EXERCISE REQUIREMENTS
Take the entries that follow and return exactly the lines from the one holding "#be185d -> #737373;" through the one holding "background: #0f172a ->", both included. Nothing else is needed.

User interface change data
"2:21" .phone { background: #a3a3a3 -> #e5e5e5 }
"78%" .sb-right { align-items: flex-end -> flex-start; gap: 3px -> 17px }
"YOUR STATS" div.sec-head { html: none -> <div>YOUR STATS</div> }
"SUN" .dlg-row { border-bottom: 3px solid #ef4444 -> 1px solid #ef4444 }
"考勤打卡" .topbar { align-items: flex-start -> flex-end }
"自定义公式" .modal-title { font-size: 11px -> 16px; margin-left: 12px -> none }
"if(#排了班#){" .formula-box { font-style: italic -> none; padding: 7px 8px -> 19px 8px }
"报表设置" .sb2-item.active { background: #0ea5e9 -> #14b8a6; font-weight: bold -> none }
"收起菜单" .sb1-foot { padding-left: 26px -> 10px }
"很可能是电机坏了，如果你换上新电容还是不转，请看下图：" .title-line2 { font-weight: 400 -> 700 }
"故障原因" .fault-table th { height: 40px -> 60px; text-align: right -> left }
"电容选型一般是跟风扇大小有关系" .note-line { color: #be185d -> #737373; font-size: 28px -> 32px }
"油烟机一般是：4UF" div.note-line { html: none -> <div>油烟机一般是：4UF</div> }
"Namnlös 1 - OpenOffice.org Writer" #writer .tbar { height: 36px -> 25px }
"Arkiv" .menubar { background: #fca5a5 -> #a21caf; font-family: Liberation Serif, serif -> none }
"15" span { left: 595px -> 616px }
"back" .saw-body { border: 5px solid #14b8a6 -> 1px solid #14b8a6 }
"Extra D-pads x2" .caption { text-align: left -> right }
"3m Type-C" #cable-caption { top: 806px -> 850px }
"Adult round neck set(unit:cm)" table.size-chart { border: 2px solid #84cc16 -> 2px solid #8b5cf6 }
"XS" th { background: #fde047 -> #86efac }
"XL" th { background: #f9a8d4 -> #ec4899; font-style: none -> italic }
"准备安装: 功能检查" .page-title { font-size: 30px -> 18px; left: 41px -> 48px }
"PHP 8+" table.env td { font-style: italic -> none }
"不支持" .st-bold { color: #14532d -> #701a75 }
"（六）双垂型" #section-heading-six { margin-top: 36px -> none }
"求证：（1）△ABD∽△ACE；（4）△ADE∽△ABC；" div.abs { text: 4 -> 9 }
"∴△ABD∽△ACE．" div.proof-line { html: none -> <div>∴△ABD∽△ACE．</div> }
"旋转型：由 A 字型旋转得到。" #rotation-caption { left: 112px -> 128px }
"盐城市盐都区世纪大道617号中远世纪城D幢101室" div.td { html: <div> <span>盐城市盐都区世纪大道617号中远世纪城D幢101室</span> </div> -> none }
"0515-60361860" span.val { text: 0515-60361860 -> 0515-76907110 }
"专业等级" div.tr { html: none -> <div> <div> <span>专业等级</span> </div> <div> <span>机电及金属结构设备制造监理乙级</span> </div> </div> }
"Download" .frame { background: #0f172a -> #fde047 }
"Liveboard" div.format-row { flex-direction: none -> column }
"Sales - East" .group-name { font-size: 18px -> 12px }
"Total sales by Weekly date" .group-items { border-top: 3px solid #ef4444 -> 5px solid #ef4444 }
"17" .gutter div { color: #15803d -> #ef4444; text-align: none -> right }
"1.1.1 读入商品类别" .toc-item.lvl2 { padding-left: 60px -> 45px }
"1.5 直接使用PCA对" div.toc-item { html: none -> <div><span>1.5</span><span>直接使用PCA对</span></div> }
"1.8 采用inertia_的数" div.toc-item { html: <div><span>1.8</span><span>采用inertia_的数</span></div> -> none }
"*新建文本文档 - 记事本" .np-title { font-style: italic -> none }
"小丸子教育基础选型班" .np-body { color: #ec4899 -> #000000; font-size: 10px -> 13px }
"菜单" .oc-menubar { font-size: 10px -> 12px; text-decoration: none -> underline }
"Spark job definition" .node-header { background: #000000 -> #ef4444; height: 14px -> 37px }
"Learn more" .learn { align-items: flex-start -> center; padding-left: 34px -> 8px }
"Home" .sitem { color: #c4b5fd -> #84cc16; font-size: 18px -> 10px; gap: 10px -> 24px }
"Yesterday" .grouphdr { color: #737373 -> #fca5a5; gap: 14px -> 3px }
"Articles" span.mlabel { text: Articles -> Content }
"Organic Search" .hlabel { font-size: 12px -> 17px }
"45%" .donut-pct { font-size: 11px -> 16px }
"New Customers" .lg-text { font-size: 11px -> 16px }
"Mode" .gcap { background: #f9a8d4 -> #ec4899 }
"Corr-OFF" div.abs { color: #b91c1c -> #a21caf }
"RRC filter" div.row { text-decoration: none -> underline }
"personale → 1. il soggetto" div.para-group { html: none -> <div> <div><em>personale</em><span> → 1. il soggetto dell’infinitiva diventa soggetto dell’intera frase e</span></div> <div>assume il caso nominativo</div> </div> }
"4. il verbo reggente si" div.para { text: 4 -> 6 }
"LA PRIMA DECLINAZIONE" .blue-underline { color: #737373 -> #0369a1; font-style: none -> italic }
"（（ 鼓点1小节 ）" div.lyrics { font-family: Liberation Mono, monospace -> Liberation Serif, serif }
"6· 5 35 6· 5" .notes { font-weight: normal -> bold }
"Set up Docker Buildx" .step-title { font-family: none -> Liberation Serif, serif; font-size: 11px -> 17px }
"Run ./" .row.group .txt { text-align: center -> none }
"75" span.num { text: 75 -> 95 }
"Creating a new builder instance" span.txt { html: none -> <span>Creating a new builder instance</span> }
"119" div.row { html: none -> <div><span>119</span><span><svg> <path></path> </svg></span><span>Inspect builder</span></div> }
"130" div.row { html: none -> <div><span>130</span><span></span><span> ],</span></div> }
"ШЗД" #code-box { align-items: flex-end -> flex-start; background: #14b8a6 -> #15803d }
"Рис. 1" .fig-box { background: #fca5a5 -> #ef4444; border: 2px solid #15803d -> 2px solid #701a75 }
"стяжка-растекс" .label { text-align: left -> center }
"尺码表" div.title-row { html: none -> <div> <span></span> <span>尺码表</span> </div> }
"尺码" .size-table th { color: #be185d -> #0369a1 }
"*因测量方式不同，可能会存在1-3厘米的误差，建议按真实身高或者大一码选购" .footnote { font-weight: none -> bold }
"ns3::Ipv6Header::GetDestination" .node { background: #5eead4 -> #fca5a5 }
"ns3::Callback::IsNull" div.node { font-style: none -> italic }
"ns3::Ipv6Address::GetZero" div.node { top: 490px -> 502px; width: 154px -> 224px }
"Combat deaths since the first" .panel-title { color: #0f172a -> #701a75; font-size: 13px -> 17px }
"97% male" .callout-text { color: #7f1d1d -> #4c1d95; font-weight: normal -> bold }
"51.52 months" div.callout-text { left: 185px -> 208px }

EXERCISE ANSWER
"电容选型一般是跟风扇大小有关系" .note-line { color: #be185d -> #737373; font-size: 28px -> 32px }
"油烟机一般是：4UF" div.note-line { html: none -> <div>油烟机一般是：4UF</div> }
"Namnlös 1 - OpenOffice.org Writer" #writer .tbar { height: 36px -> 25px }
"Arkiv" .menubar { background: #fca5a5 -> #a21caf; font-family: Liberation Serif, serif -> none }
"15" span { left: 595px -> 616px }
"back" .saw-body { border: 5px solid #14b8a6 -> 1px solid #14b8a6 }
"Extra D-pads x2" .caption { text-align: left -> right }
"3m Type-C" #cable-caption { top: 806px -> 850px }
"Adult round neck set(unit:cm)" table.size-chart { border: 2px solid #84cc16 -> 2px solid #8b5cf6 }
"XS" th { background: #fde047 -> #86efac }
"XL" th { background: #f9a8d4 -> #ec4899; font-style: none -> italic }
"准备安装: 功能检查" .page-title { font-size: 30px -> 18px; left: 41px -> 48px }
"PHP 8+" table.env td { font-style: italic -> none }
"不支持" .st-bold { color: #14532d -> #701a75 }
"（六）双垂型" #section-heading-six { margin-top: 36px -> none }
"求证：（1）△ABD∽△ACE；（4）△ADE∽△ABC；" div.abs { text: 4 -> 9 }
"∴△ABD∽△ACE．" div.proof-line { html: none -> <div>∴△ABD∽△ACE．</div> }
"旋转型：由 A 字型旋转得到。" #rotation-caption { left: 112px -> 128px }
"盐城市盐都区世纪大道617号中远世纪城D幢101室" div.td { html: <div> <span>盐城市盐都区世纪大道617号中远世纪城D幢101室</span> </div> -> none }
"0515-60361860" span.val { text: 0515-60361860 -> 0515-76907110 }
"专业等级" div.tr { html: none -> <div> <div> <span>专业等级</span> </div> <div> <span>机电及金属结构设备制造监理乙级</span> </div> </div> }
"Download" .frame { background: #0f172a -> #fde047 }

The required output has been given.